But Cayetano said the media and human rights advocates are ignoring the positive effects of the president's campaign.
''Drug lords and their supporters are on the run. People are beginning to feel safe. There is a renewed trust on our law enforcers and government under President Duterte,'' Cayetano said in a Senate hearing.
Cayetano said the Duterte administration is being persecuted for its campaign even though there are now fewer daily murder and homicide cases compared to the time of former President Benigno Aquino III.
In his presentation, Cayetano said there was a daily average of 34 murder and homicide cases in 2010; 32 in 2011; 32 in 2012; 44 in 2013; 36 in 2014; 34 in 2015; and 30 from January to June 2016.
Cayetano said since Duterte took power in July, there has been a daily average of 20 murder and homicide cases.
''More than about a third are now being saved everyday because of efforts of the PNP [Philippine National Police],'' he said.
Cayetano said administration critics, the media, and human rights advocates might be using the term ''extra-judicial killings'' loosely.
He argued, citing the Administrative Order issued by former President Aquino, that ''killings related to common criminals and/or perpetration of their crimes'' shall not be considered an extra-judicial killing.
''Sa umpisa pa lang ng hearing na ito, kung ano anong numero na narinig natin. Did they clarify which was extra-judicial killing or not?" he said.
(Yet since the hearing started, I have heard so many figures. Did they clarify which was extrajudicial killing or not?)
Cayetano said the public should appreciate the decline in the number of crimes against property since Duterte launched his campaign against drugs.
''Ang mga pushers, user kailangan ng pera, nagnanakaw. But because nagsu-surrender ang mga user, nahuhuli, pababa ang crime volume,'' he said.
(Drug pushers and users need money, so they steal. But because they have surrendered or were arrested, the crime volume has gone down.)
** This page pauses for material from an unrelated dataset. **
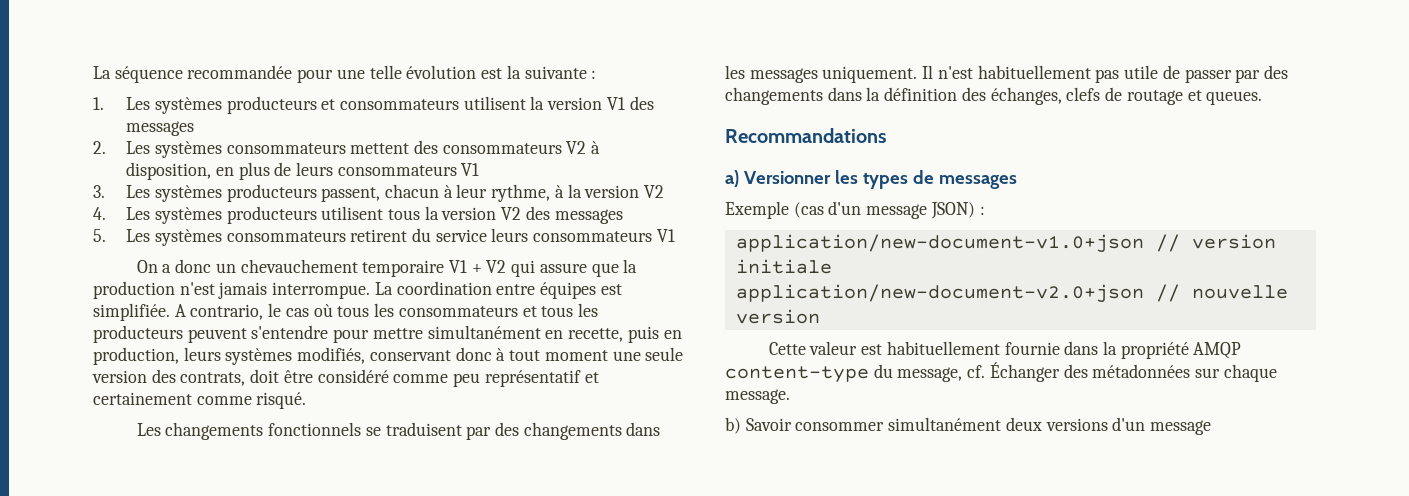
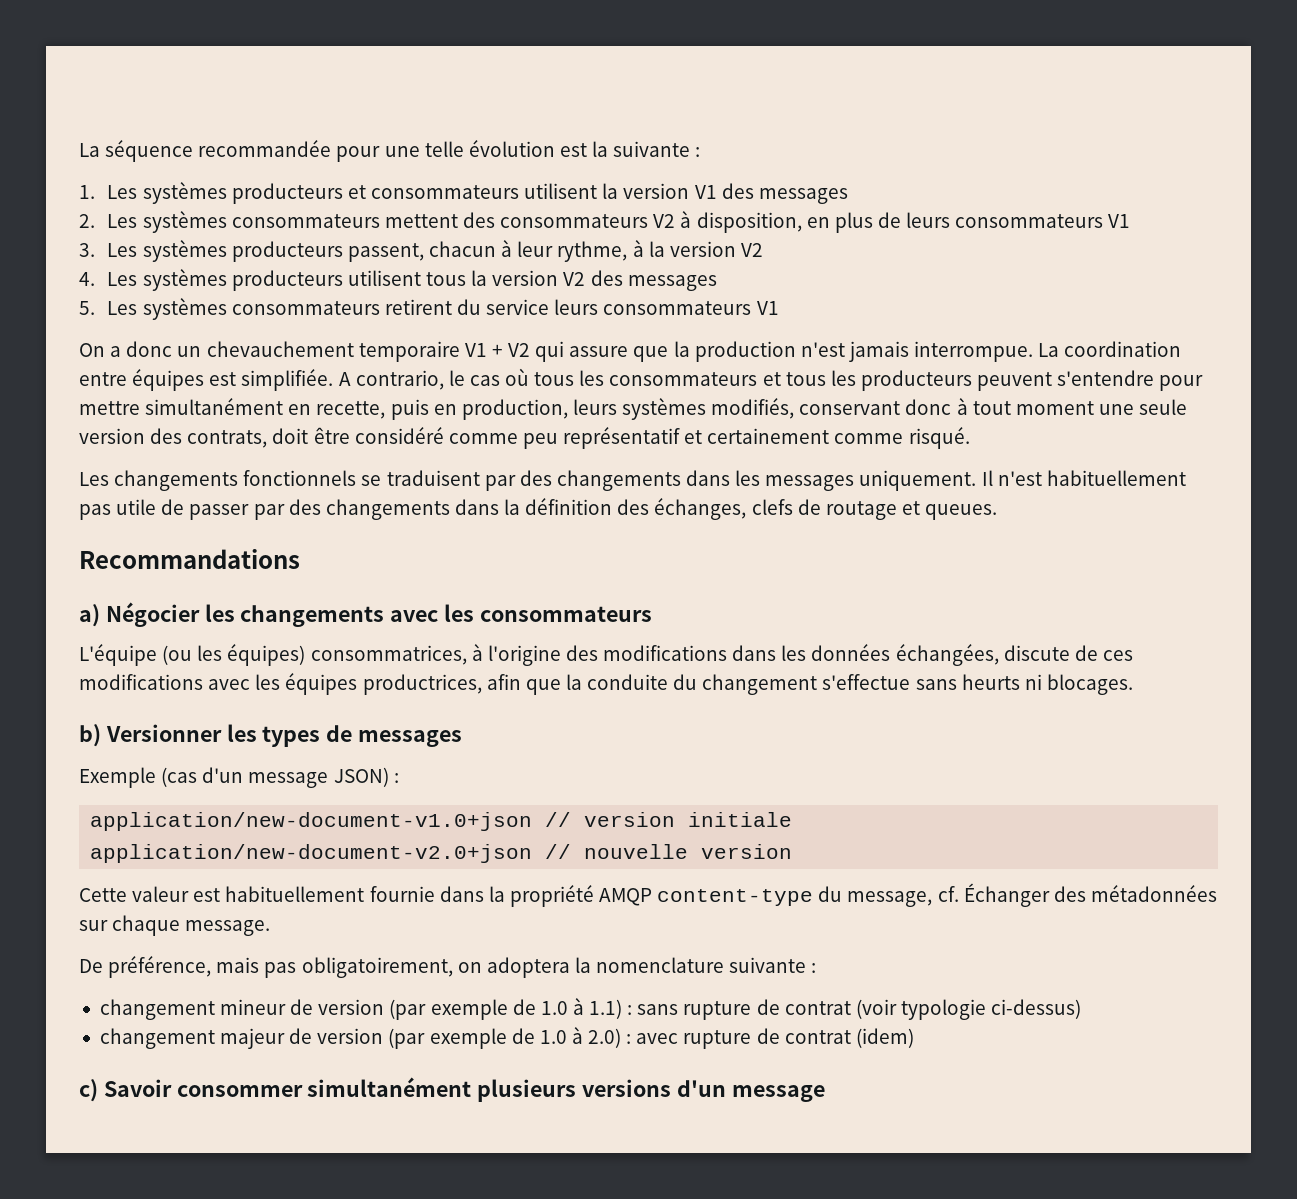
(739, 178) none -> [105,602,652,627] [79,644,1133,666] [79,673,1133,695] [79,724,101,747] Négocier les changements avec les consommateurs // L'équipe (ou les équipes) consommatrices, à l'origine des modifications dans les données échangées, discute de ces modifications avec les équipes productrices, afin que la conduite du changement s'effectue sans heurts ni blocages. // b)
[725,417,741,434] b) -> [79,956,817,978] [99,998,1082,1020] [99,1027,914,1049] [79,1079,98,1102] De préférence, mais pas obligatoirement, on adoptera la nomenclature suivante : // changement mineur de version (par exemple de 1.0 à 1.1) : sans rupture de contrat (voir typologie ci-dessus) // changement majeur de version (par exemple de 1.0 à 2.0) : avec rupture de contrat (idem) // c)
[1005,417,1042,431] deux -> [477,1079,577,1102] plusieurs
Cayetano, Duterte's defeated vice-presidential running mate, aired his sentiments as Senator Leila de Lima on Monday launched her investigation into the spate of killings in Duterte's war on drugs.
De Lima, in her opening statement for the hearing, said the unabated killings in relation to Duterte's war on drugs has been disturbing.
She said the inquiry aims to look into into how alleged death squads could be masking their murders as part of government's campaign against narcotics.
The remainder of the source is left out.